MATH 722 – Efficient Algorithms for Convex Programming (3-0-3)
This is an advanced course on efficient techniques for solving convex programming problems, which covers a range of topics at the intersection of Mathematical Programming and Algorithm Design. The focus is on how efficiently to solve linear/convex programs, with emphasis on computational complexity.
MATH 725 – Computational Systems Biology (3-0-3)
This course will introduce PhD students to computational and mathematical modelling of oncology.
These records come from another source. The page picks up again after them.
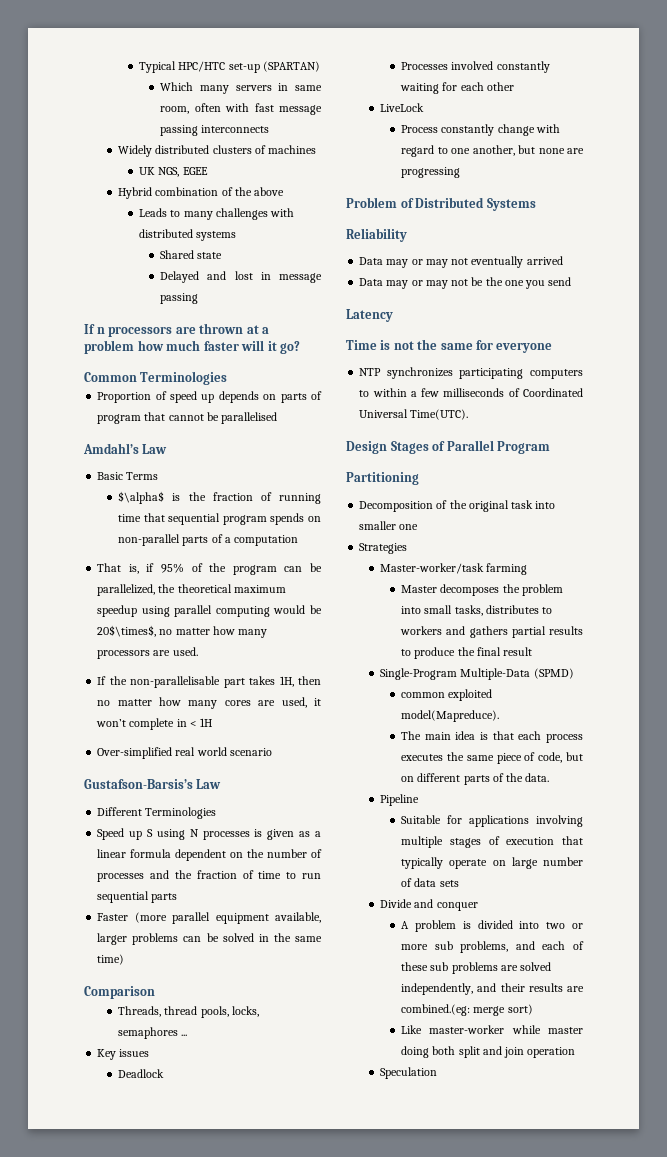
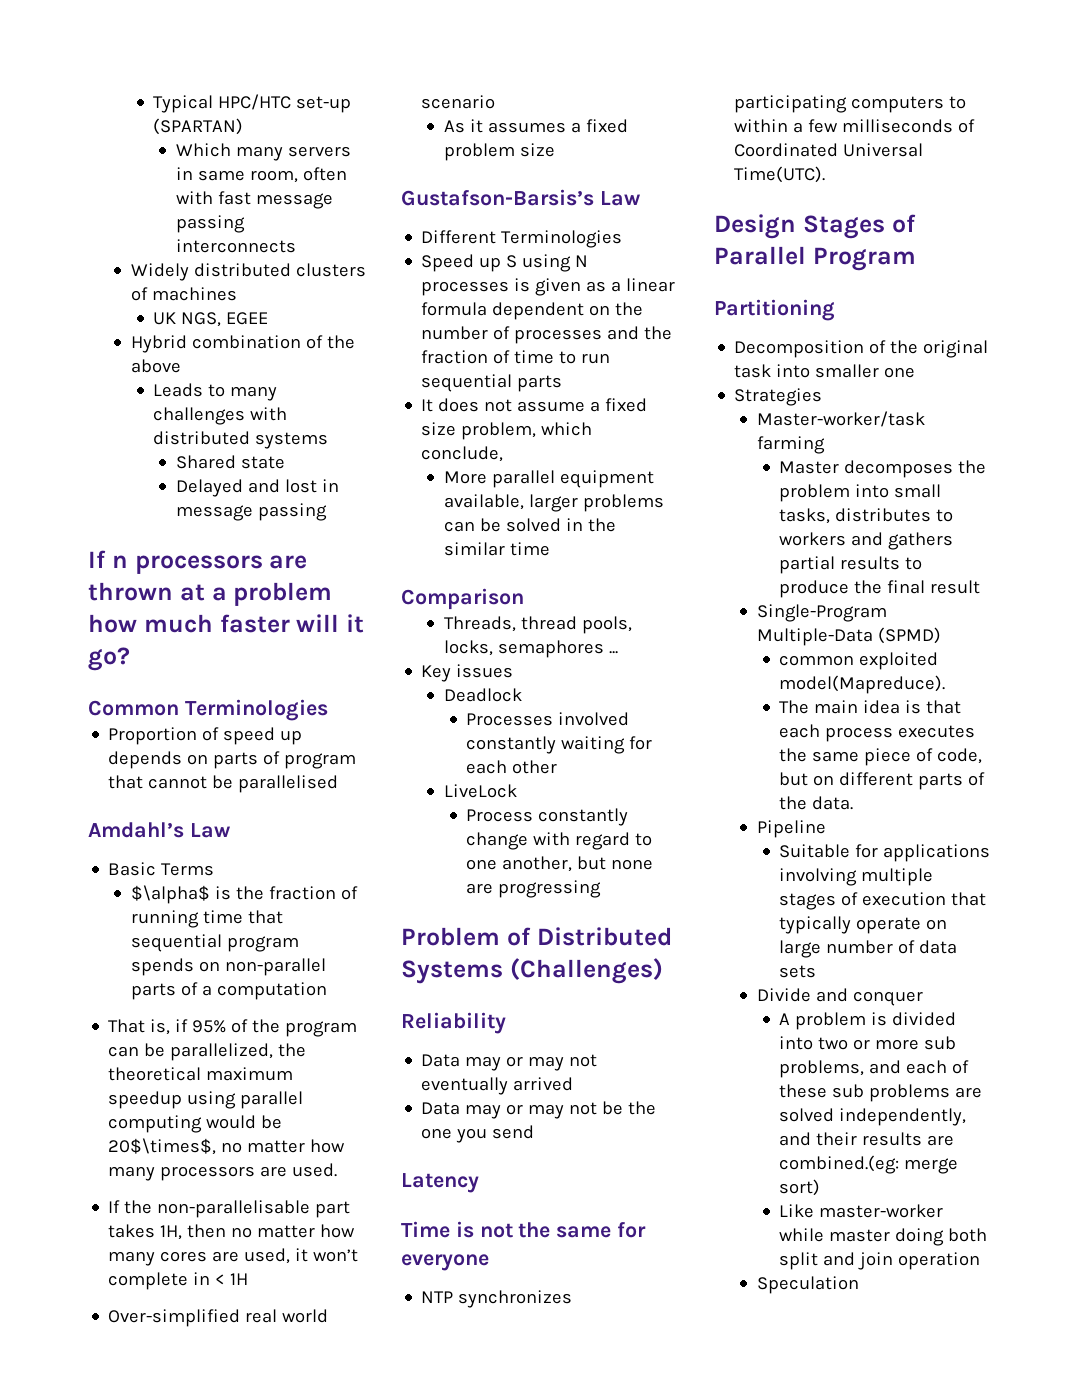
+ As it assumes a fixed problem size
- Faster (more parallel equipment available, larger problems can be solved in the same time)
+ It does not assume a fixed size problem, which conclude,
+ More parallel equipment available, larger problems can be solved in the similar time
- Problem of Distributed Systems
+ Problem of Distributed Systems (Challenges)

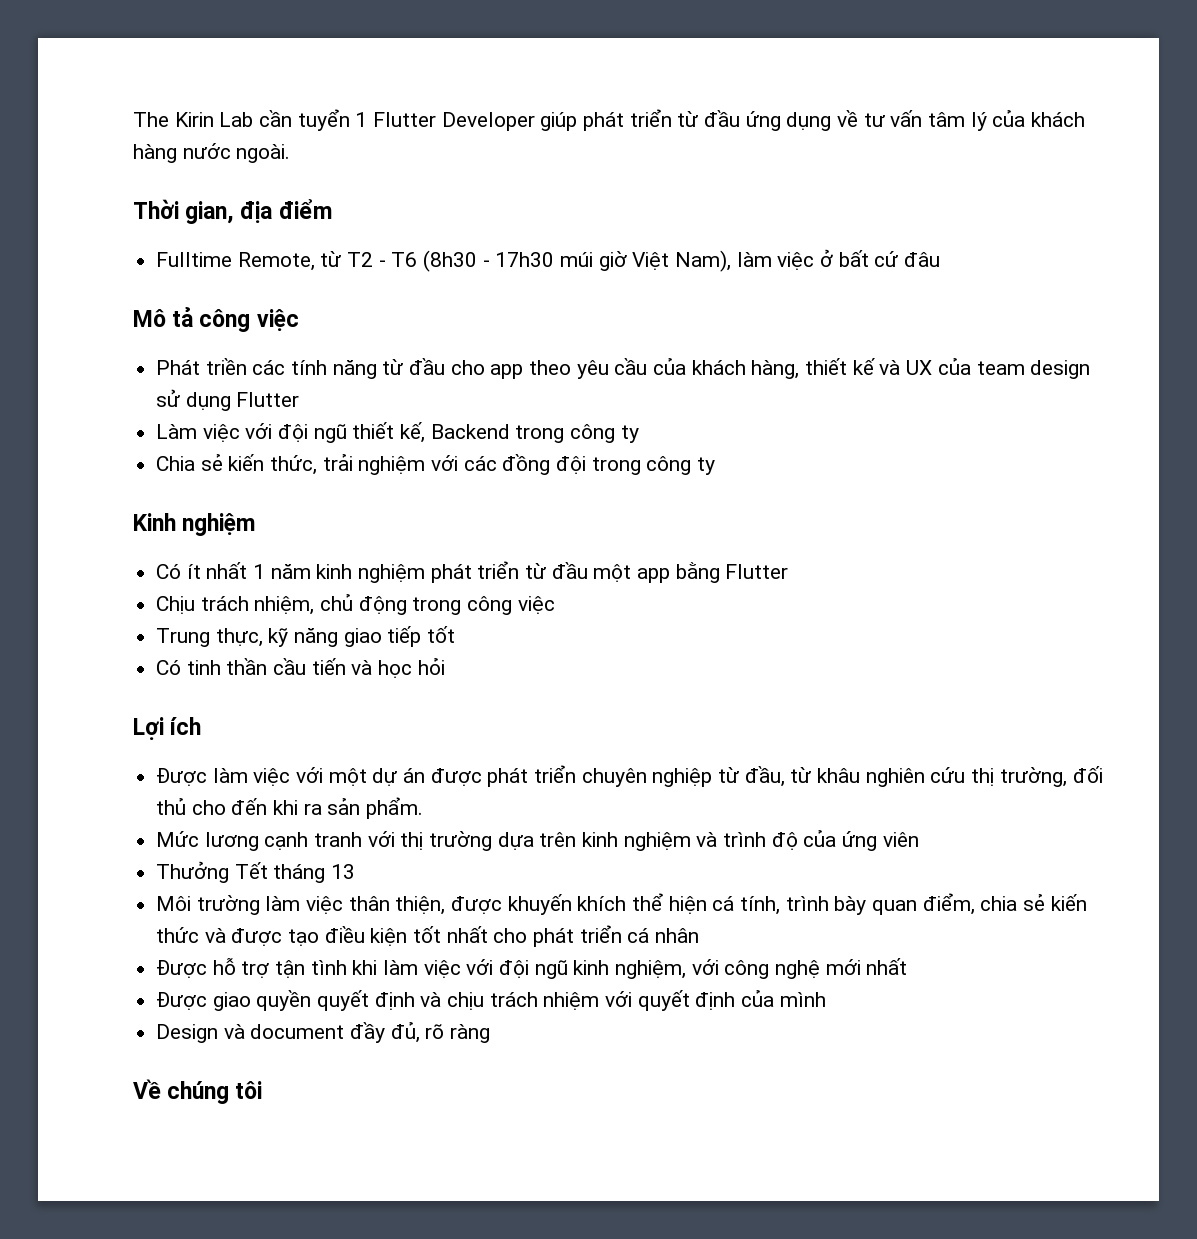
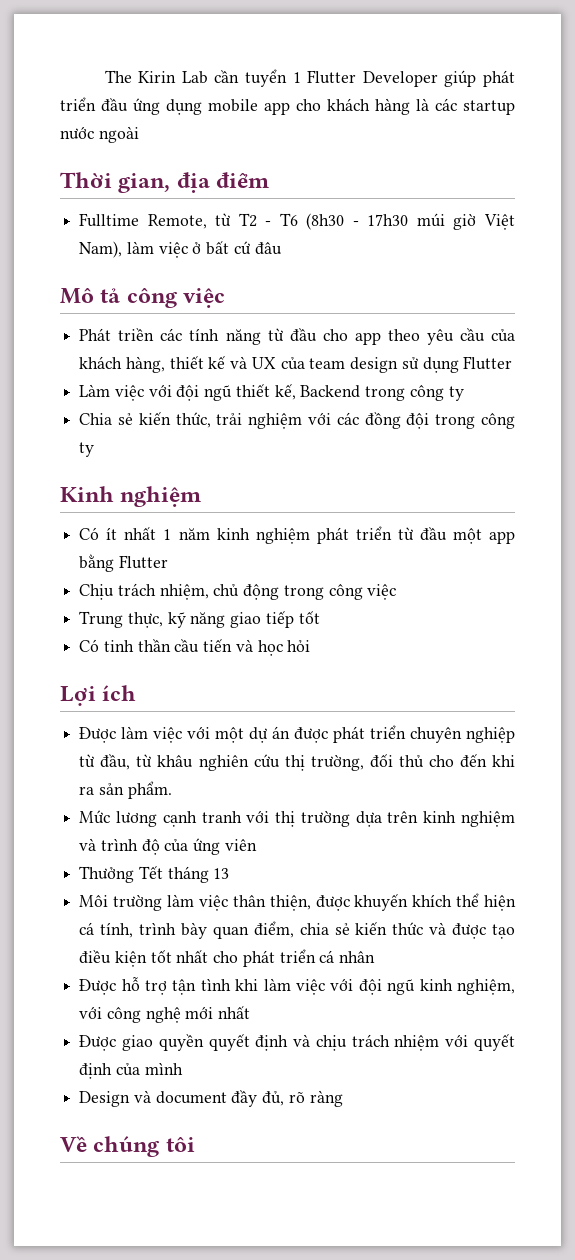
- The Kirin Lab cần tuyển 1 Flutter Developer giúp phát triển từ đầu ứng dụng về tư vấn tâm lý của khách hàng nước ngoài.
+ The Kirin Lab cần tuyển 1 Flutter Developer giúp phát triển đầu ứng dụng mobile app cho khách hàng là các startup nước ngoài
In particular, we will cover topics related to cancer phenomena at different spatiotemporal scales, such as cancer genetics and signaling pathways, cancer cell interactions and clinical tumor growth.
MATH 735 – Risk analysis, Stochastic Optimization and Reinforcement Learning (3-0-3)
The course provides a rigorous introduction to optimization methods and mathematical statistics relevant in the domain of applied optimization based on risk-reward decision rules, thus encompassing risk models in commodity and financial markets, and associated one or multi-period optimization problems. Recent evolution of the concept and taxonomy of risk provides a comprehensive mathematical framework to evaluate and assess the exposure to sources of risk whose impact may severely jeopardize effective decision making. The course includes recently developed methods for optimal decision making under uncertainty. Particular emphasis is given to decision models in a dynamic, multiperiod framework.
MATH 777 – Mathematical Models for Biology and Epidemiology (3-0-3)
This is an advanced course in Mathematical Modelling for the Biosciences with emphasis on Epidemiology and related topics. The instructor should select timely topics and adapt the course to the needs of the students from a vast portfolio of research areas including population dynamics, epidemiology, modelling of infectious diseases and model calibration and validation.
MATH 787 – Mathematical Imaging (3-0-3)
This course will cover the mathematical conceptual foundations of medical imaging science. These fundamentals cover topics such as signal processing, noise analysis, and image reconstruction with a large focus on Fourier Transforms. The course includes theoretical foundations and concept applications through exercises based on computational environment such as Matlab. The course includes also a project compiling all the fundamental concepts introduced for real data applications such as medical and engineering research challenges.